Crime and impunity
Under the Status of Forces Agreements (SOFA) which surround the establishment of US military bases (see page 14), US personnel are protected from legal action even in the case of the most serious crimes. In some cases American soldiers cannot be prosecuted for actions undertaken while they are on duty or crimes towards other US military employees, while in others they are completely safe from legal action in the host country even for crimes committed while they were “in civvies”. In the most extreme cases, as with the SOFA negotiated between the USA and East Timor in anticipation of bases being set up there, US military personnel are granted full diplomatic immunity from all prosecution. This means that, whatever a US soldier might do in East Timor, the domestic authorities would be unable to arrest or hold them, charge them with any crime, extradite them for crimes committed elsewhere or hold them financially or legally responsible for any civil matters, including child maintenance payments.
Even when the conditions of a SOFA allow for soldiers to be tried by the host country, as in Japan, the protection offered can prove controversial. Although soldiers can be prosecuted, they are not actually handed over to the Japanese authorities until they have been formally charged. This can make the investigation of crimes and interrogation of suspects difficult, causing controversy in an environment where crimes by US military personnel and contractors – ranging from traffic violations to robbery and murder – are said to be on the increase. The US authorities argue in turn that the differences between US and Japanese courts (such as the less frequent use of jury trials there) would make it impossible to expect soldiers to serve there.
Particularly alarmingly, many such protective agreements also cover employees of companies subcontracted by the US army. The most notorious effect of this has been the failure of any authorities – US or European – to bring to justice a number of workers from Dyncorp, who were exposed as being involved in the trafficking of women and children as sex slaves in Bosnia.
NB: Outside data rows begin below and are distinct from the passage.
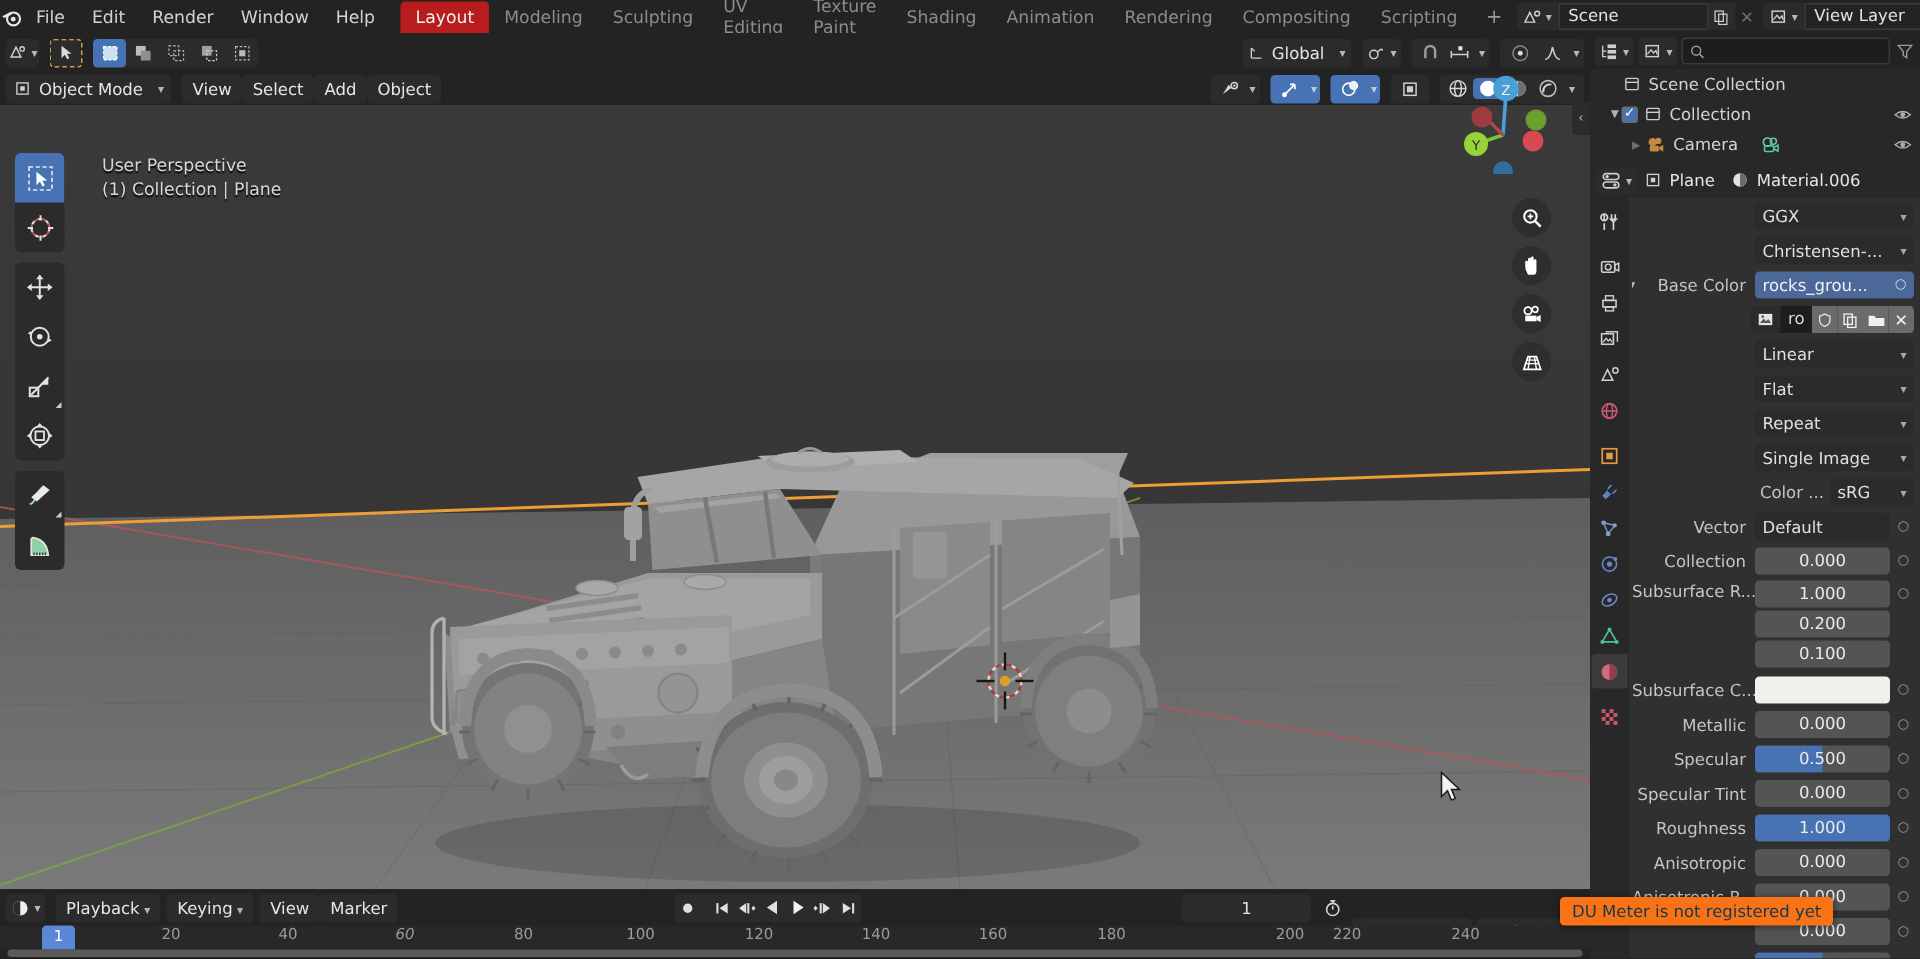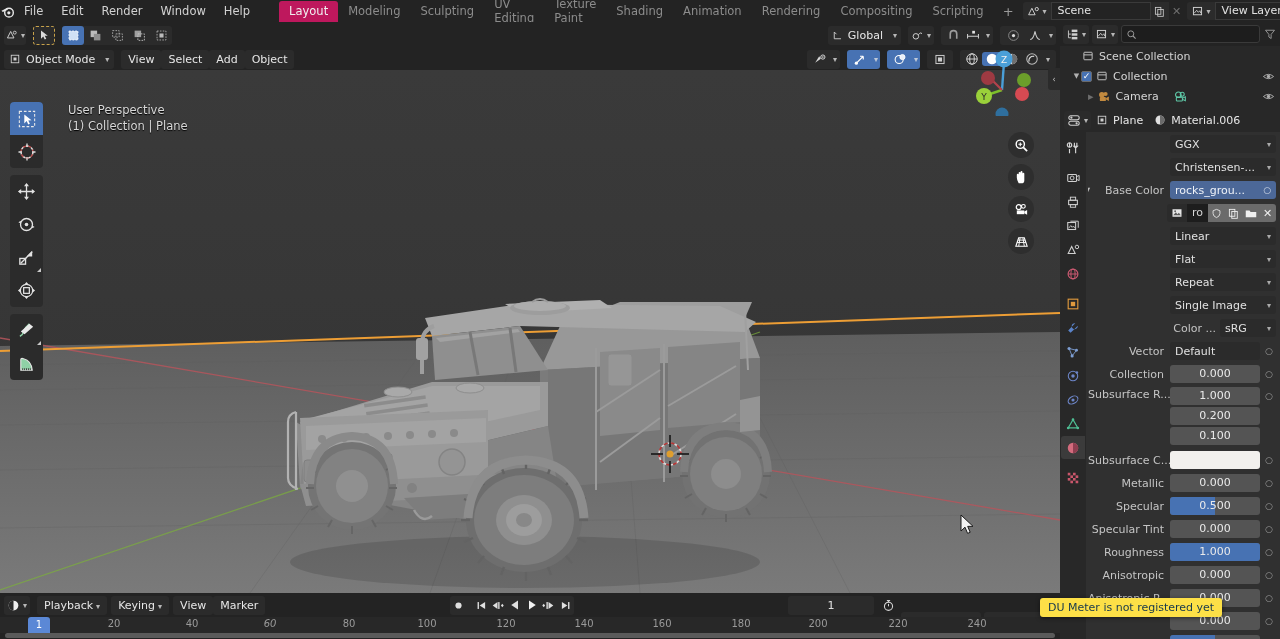--- a/index.html
+++ b/index.html
@@ -10,21 +10,21 @@
   .icn { display:inline-flex; align-items:center; justify-content:center; }
   svg { display:block; }
 
   
   #topbar { position:absolute; left:0; top:0; width:1280px; height:22px; background:#232323;
             display:flex; }
   #blender-logo { width:26px; display:flex; justify-content:center; align-items:center; }
   .menu-item { padding:0 9px; height:22px; line-height:22px; font-size:11.5px; color:#d2d2d2; cursor:pointer;}
   #wstabs { display:flex; align-items:center; margin-left:8px; height:22px; }
   .wstab { padding:3px 10px 4px; font-size:11.5px; color:#8c8c8c; cursor:pointer; border-radius:3px 3px 0 0; }
-  .wstab.active { background:#be185d; color:#f0f0f0;margin-left:12px; }
+  .wstab.active { background:#b91c1c; color:#f0f0f0; }
   .plus { color:#9a9a9a; padding:0 9px; cursor:pointer; font-size:13px; }
   #topright { margin-left:auto; display:flex; align-items:center; gap:2px; padding-right:3px; }
   .id-block { display:flex; align-items:center; height:18px; }
   .id-icon { background:#2b2b2b; border-radius:3px 0 0 3px; height:18px; padding:0 4px; display:flex; align-items:center;}
   .id-name { background:#232323; border:1px solid #3a3a3a; height:18px; line-height:16px; padding:0 6px;
              min-width:100px; font-size:11px; color:#e2e2e2; }
   .id-btn { background:#2b2b2b; height:18px; width:18px; display:flex; align-items:center; justify-content:center; }
   .id-x { color:#6e6e6e; width:16px; text-align:center; }
 
   
@@ -835,21 +835,21 @@
     <div id="tl-ruler">
       <div class="tick" style="left:114px;">20</div>
       <div class="tick" style="left:192px;">40</div>
       <div class="tick" style="left:270px;font-style:italic;">60</div>
       <div class="tick" style="left:349px;">80</div>
       <div class="tick" style="left:427px;">100</div>
       <div class="tick" style="left:506px;">120</div>
       <div class="tick" style="left:584px;">140</div>
       <div class="tick" style="left:662px;">160</div>
       <div class="tick" style="left:741px;">180</div>
-      <div class="tick" style="left:818px;">200</div>
+      <div class="tick" style="left:860px;">200</div>
       <div class="tick" style="left:898px;">220</div>
       <div class="tick" style="left:977px;">240</div>
       <div id="playhead" style="left:28px;width:22px;">1</div>
     </div>
     <div id="tl-scroll">
         <div class="bar"></div>
       </div>
   </div>
 
   <div id="outliner">
@@ -1297,21 +1297,21 @@
           <div class="plabel"></div>
           <div class="pctl">
             <div class="pvalue"><span class="fill" style="width:50%"></span><span class="tx">0.000</span></div>
             <span class="pdot">○</span>
           </div>
         </div>
       </div>
     </div>
   </div>
 
-  <div id="tooltip" style="background: #fde047;">DU Meter is not registered yet</div>
+  <div id="tooltip" style="background: #f97316;">DU Meter is not registered yet</div>
 
   <div id="cursor" style="left: 960px; top: 514px;">
     <svg width="16" height="22" viewBox="0 0 16 22">
       <path d="M1 1 L1 17 L5 13.2 L7.6 19.4 L10.2 18.3 L7.7 12.4 L13 12.3 Z" fill="#f2f2f2" stroke="#1a1a1a" stroke-width="1"></path>
     </svg>
   </div>
 
 </div>
 
 </body></html>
In addition, many recent agreements made around US military bases – including the East Timor treaty – have included commitments that no US personnel will be sent to the International Criminal Court, an attempt at global human rights protection which the US government has repeatedly refused to ratify.
In November 2002 a US military court recorded a not guilty verdict in the case of two soldiers, a tank driver and navigator, who that June had killed two teenage girls as they walked to a birthday party. The soldiers were sent back to the USA immediately after the decision, and the US army paid civil damages to the families of the girls. The acquittals caused protests across Korea, including the occupation by student activists of a US military base, which they entered by cutting through wire fencing. An apology from President Bush did little to placate Koreans, whose anger had been worsened by the rejection of a request by the Korean authorities that the men be tried in local courts.
The case of the two girls was the most high profile of at least 52,000 crimes which Korean campaigners say have been committed by US servicemen between 1967 and 2002.
According to the National Campaign for Eradication of Crimes by US Troops in Korea, these crimes have included shootings, assaults, rapes and murders. Korean civilians have been killed by US troops for acts as minor as smoking too much, intervening in quarrels or in acts of sexual jealousy.
Unjustified killings of Koreans by US soldiers began with the shooting dead of two people who had gathered on the docks at Incheon to welcome the US navy in 1945, but it was the 1992 murder of a bar worker in a town near a US base which caused widespread shock, after details of the gruesome torture to which a GI subjected her was publicised. A civil society coalition brought together political, religious and campaign organisations to demand justice for the woman, Yoon Geumy. They worked for a year to defy the terms of the Status of Forces Agreement (SOFA) in Korea so that the solider concerned could be tried in Korea. He was eventually sentenced to 15 years imprisonment by the Korean Supreme Court, a term considered tokenistic by campaigners, given the extraordinary violence of the crime.
The temporary coalition that came together over this case resulted in the formation of more longterm organisations and campaigns. These have raised awareness of the high and rising crime rates around US military bases in Korea, and linked these to the failure to hold the US to account for other problems arising from the presence of bases, such as the fathering of children by soldiers and massive environmental pollution and accidents involving toxic chemicals.
These organisations have succeeded in having the terms of the SOFA revised to remove some of the impunity granted to US soldiers, but they continue to campaign for the rights of victims and ultimately for the removal of US military bases from Korea.